Broadband Industry Obstacles May Not Hinder Market Segment Growth

By | November 2, 2000 | Feature

Internet via satellite providers are hoping to mimic the direct-to-home success and some industry annalists agree that such mirroring will occur if the natural obstacles of capacity and growth are overcome.

“There is a great potential for a DTH repeat with Internet access,” said Stephane Chenard, executive vice president and lead analyst, space and communicants for Euroconsult. “We could see anywhere from 15 million dishes worldwide in 10 years.”

Chenard made his comments at the Space Foundation-sponsored International Space Symposium, held here last week.

Regardless, there are some executives in the industry who are taking a more conservative route early on.

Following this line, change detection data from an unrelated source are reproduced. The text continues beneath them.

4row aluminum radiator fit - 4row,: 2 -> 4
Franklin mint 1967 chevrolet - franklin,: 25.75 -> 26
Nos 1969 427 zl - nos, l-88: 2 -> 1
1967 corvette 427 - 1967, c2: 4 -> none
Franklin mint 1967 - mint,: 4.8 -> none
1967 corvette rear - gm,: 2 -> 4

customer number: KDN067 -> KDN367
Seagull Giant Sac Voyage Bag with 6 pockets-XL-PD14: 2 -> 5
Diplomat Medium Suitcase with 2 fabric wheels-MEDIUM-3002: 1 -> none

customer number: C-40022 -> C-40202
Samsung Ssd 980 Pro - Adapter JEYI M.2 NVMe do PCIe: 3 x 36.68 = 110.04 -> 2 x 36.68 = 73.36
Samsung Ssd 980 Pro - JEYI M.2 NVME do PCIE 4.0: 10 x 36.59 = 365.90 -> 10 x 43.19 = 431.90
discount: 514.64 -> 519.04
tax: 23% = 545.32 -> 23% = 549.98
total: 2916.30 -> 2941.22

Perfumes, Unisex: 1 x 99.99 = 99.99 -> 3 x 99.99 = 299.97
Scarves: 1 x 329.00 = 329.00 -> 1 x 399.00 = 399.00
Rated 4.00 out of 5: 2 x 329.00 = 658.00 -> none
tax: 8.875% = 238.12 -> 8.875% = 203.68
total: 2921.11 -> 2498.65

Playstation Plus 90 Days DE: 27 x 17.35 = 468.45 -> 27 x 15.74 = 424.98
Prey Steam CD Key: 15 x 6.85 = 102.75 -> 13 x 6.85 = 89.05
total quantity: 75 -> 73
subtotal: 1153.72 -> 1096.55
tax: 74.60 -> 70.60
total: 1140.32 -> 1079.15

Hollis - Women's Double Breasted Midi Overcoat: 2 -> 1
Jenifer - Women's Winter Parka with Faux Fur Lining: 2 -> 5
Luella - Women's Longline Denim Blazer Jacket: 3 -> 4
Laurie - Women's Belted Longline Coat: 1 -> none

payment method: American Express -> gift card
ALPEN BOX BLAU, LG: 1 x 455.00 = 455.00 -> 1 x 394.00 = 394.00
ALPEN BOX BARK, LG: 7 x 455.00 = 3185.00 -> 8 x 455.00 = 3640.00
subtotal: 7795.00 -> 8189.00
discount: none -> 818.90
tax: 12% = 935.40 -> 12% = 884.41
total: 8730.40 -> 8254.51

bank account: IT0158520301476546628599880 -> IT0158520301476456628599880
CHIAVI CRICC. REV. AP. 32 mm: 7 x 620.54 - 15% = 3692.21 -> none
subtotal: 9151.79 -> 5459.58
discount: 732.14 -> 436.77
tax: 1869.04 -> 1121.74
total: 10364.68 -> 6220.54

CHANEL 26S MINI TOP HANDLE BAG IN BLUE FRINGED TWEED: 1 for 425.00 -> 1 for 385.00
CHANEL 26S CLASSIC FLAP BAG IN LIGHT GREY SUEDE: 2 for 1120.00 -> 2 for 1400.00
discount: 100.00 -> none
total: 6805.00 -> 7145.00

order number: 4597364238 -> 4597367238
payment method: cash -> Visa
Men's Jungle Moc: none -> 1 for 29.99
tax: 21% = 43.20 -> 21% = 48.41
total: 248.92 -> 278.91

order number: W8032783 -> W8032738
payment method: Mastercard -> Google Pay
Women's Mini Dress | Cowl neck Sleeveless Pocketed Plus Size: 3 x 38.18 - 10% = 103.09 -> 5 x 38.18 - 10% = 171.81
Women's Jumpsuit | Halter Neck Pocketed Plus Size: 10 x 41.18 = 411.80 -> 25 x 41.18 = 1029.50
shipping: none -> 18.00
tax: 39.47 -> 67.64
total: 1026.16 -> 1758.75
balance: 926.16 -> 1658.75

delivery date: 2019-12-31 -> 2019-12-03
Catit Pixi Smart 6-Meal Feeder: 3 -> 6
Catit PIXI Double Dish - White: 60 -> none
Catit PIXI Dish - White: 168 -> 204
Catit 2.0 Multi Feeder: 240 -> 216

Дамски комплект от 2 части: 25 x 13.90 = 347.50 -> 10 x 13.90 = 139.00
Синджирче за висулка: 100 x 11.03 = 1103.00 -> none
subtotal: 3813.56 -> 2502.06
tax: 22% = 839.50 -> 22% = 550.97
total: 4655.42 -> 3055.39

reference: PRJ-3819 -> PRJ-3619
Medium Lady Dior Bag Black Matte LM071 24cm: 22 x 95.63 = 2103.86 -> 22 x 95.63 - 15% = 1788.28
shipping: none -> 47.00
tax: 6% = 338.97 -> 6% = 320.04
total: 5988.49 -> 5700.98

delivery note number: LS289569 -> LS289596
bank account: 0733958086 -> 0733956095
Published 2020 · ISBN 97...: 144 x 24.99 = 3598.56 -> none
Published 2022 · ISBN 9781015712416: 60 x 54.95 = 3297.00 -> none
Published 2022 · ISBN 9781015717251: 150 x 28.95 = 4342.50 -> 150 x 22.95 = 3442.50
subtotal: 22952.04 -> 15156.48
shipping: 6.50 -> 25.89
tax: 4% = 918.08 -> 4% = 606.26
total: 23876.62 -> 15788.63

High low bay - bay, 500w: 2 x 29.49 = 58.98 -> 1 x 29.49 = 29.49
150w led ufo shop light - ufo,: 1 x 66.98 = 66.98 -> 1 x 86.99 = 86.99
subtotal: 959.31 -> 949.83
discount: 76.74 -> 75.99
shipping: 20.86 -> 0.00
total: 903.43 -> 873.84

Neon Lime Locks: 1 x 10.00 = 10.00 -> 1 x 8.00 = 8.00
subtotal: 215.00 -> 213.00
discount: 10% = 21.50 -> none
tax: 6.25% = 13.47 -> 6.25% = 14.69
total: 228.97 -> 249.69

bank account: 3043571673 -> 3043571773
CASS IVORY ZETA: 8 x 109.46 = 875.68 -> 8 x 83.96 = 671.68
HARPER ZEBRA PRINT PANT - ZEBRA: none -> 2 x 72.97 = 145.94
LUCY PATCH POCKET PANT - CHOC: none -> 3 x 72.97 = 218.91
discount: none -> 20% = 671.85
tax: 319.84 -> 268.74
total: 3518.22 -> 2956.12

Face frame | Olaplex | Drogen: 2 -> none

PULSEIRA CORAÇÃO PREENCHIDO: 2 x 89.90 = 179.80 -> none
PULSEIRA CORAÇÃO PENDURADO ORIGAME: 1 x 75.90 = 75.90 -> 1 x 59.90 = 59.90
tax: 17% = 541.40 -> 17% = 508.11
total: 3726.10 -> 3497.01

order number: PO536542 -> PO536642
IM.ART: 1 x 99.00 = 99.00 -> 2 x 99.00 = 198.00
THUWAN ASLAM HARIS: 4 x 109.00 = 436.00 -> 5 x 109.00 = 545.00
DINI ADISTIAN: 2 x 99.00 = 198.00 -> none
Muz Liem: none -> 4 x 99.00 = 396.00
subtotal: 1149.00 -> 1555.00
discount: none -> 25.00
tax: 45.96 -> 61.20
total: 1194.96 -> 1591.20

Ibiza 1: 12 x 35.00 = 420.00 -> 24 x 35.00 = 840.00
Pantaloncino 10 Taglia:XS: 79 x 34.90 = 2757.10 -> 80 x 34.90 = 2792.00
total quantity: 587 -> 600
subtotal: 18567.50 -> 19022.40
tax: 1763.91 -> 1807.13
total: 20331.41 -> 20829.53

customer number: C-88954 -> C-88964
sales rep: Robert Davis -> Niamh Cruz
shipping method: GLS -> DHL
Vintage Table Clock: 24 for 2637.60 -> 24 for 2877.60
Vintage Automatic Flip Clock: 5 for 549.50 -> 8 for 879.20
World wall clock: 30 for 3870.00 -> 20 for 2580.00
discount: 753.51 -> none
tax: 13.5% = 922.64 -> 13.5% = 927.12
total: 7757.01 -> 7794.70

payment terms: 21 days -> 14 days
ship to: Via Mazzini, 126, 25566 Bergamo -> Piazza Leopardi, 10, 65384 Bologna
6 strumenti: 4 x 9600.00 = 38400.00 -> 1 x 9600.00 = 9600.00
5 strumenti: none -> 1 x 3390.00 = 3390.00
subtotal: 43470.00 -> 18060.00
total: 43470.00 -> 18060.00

…Watch Out For Inflated Projections

“I would caution the industry not to get swept away with initial projections for this industry,” added David Finkelstein, senior vice president, marketing and business development for SkyBridge GP Inc. “We still have two significant obstacles to contend with: cost and capacity.”

Walda Roseman, president of the consulting firm Compass Rose International, concurs with Finkelstein adding that the financial market is having trouble believing the explosive numbers in broadband. “It seems to me that the last mile may be a damper, but on the other hand, there may be some potential in the second and third [tier] markets worldwide.”

Some company executives are, however, following the market projections and are hoping to meet that demand by increasing their global focus.

“We have currently sold out our international transponder capacity in the broadband arena,” said Michael Agostinelli, president, global satellite services-IP solutions for GE Americom. “We have experienced an 80 percent growth rate in Internet applications this year and we are taking that demand into account as we furbish new satellites with more Ka-band services.” Bob Berry, chairman of Space Systems/Loral [LOR], however acknowledges that satellites will be the link for that last mile and businesses can be successful if focus is especially paid to those undeserved markets.

“The downfall of conventional broadband services leaves many wanting but not being able to obtain service,” Berry said. “The more capacity and the faster speeds will keep things in the industry going.”